Generally, in fabricating electrophotographic imaging members, the cylindrical substrate is transported to a cleaning station where it is cleaned. After cleaning, the substrate is transported to a coating station where a coating is applied. After application of the coating, the coated substrate is transported to a drying station maintained at an elevated temperature to dry off the solvent used during application of the coating. Upon completion of the drying steps, the photoreceptor is subsequently transported one additional time to another coating station and drying station. One conventional technique for coating cylindrical substrates is by dipping the cylinder into a bath of liquid coating material. Upon removal of the substrate from the coating bath, it is transported to a heating oven which can be, for example, a forced air oven. The common technique for coating the coated cylinder into the drying zone is to place the freshly coated cylinders onto a platen. The platen is normally transported on a conveyor through the drying zone.
During the dip coating operation, the cylindrical substrate is supported from above by a mandrel arm which extends into the interior of the cylindrical substrate and expands and grips the inner walls of cylindrical substrate. The upper hand of the mandrel is secured to a conventional conveyor system which raises and lowers the mandrel for purposes of dipping the cylinder into a coating bath and thereafter withdrawing the cylinder. The various steps of loading cylinders onto a mandrel, unloading them onto a platen, loading them back up onto another mandrel for another coating step and unloading onto another platen for a drying step clearly increases the number separate loading and unloading steps which in turn increases the likelihood that the substrate or coating thereon be damaged during the multiple handling steps. However, when attempts are made to maintain the cylindrical substrate on the same mandrel through a coating, drying, second coating, second drying, etc. steps, difficulties have been encountered with the formation of uneven coatings and/or coatings with electrical properties which are non-uniform from one end of the coated drum to the other end. These uneven properties profiles along the length of the coated cylinder render the coated cylinder unsuitable for high quality imaging systems.

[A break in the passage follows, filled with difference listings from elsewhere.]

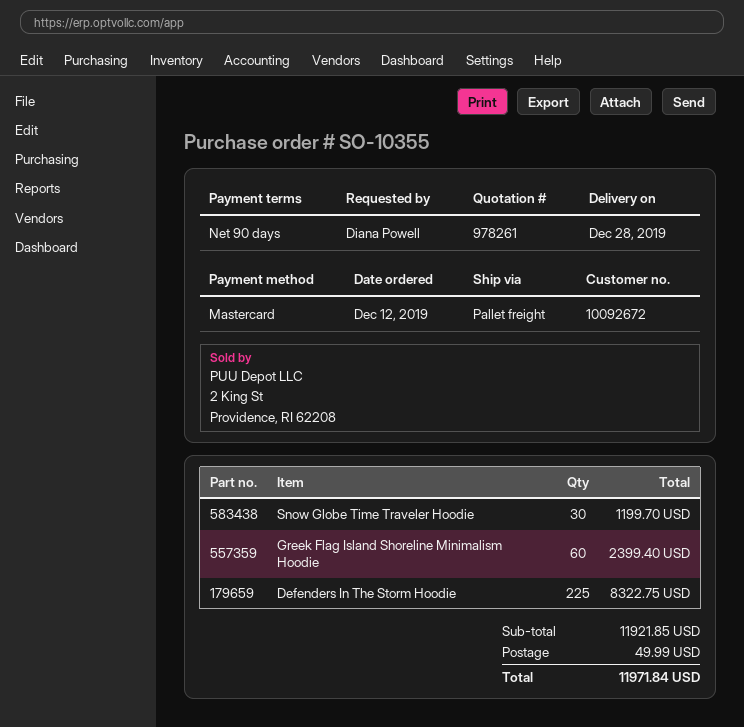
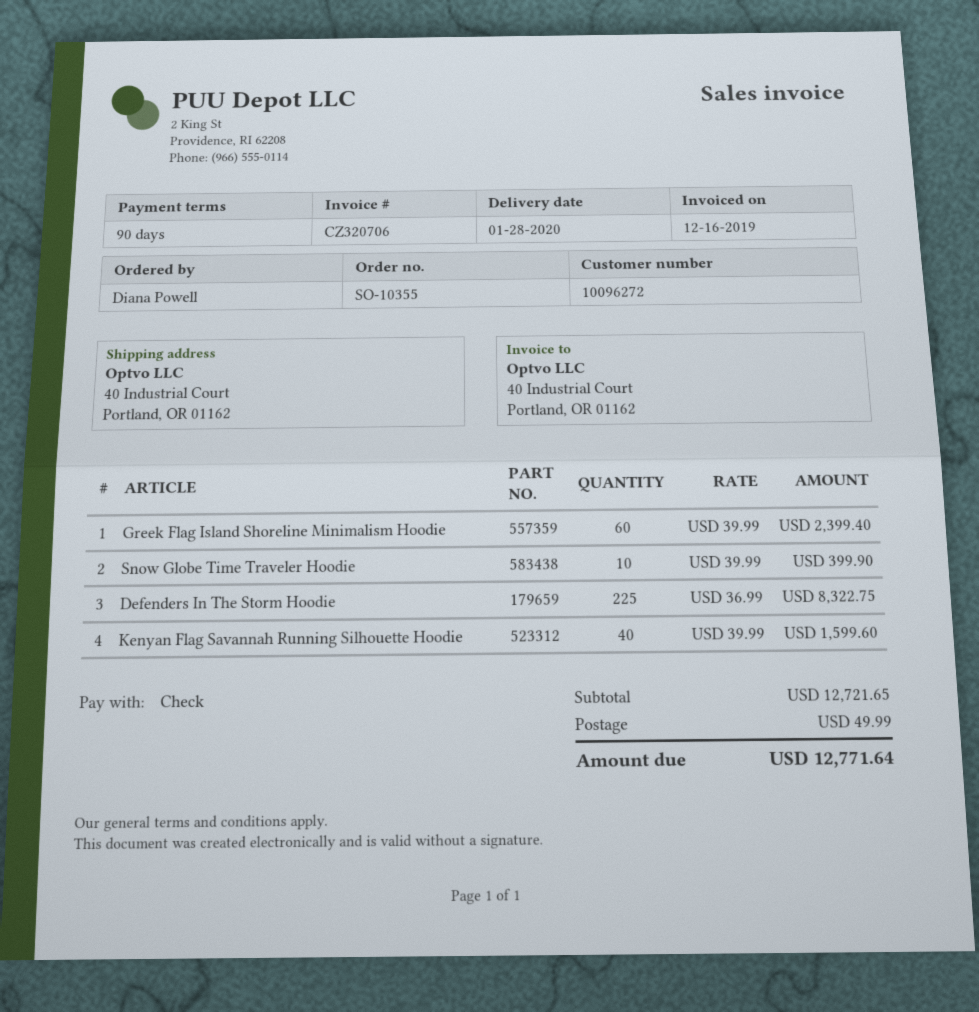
delivery date: 2019-12-28 -> 2020-01-28
customer number: 10092672 -> 10096272
payment method: Mastercard -> cheque
Snow Globe Time Traveler Hoodie: 30 for 1199.70 -> 10 for 399.90
Kenyan Flag Savannah Running Silhouette Hoodie: none -> 40 for 1599.60
subtotal: 11921.85 -> 12721.65
total: 11971.84 -> 12771.64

It has been found that a portion of the cylindrical substrate above the expanded gripping disk of the mandrel took longer to warm up during the drying operation than the portion of the cylindrical substrate below the gripping disk. Also, the portion of the cylindrical substrate above the gripping disk of the mandrel tended to cool more slowly after removal from the hot drying zone. The mandrel formed a heat sink that absorbed heat that retarded heating of the upper region of the cylinder during the heat drying step and radiated heat that retarded cooling of the upper section of a coated hollow cylinder relative to the effects occuring in the lower section of a coated hollow cylinder during heating and cooling. Also, cold air tramped in the interior upper section of the coated cylinder also retarded heating of the upper section of the hollow cylinder compared to the lower section of the coated hollow cylinder. Further, after the drying treatment, hot air tramped in the upper section of the coated hollow cylinder tended to retard cooling relative to the cooling rate of the lower section of the coated substrate. Also, heat energy conduction through the expansion disk from the interior surface of the cylindrical substrate to the mandrel also retarded heating of the cylinder during the drying operation and heat energy conduction through the expansion disk from the the mandrel to the interior surface of the cylindrical substrate retarded cooling during the cooling operation following the drying step. Further, heat energy radiated from the interior surface of the cylindrical substrate to the mandrel also retarded heating of the cylinder during the drying operation and heat energy radiation from the the mandrel to the interior surface of the cylindrical substrate retarded cooling during the cooling operation following the drying step.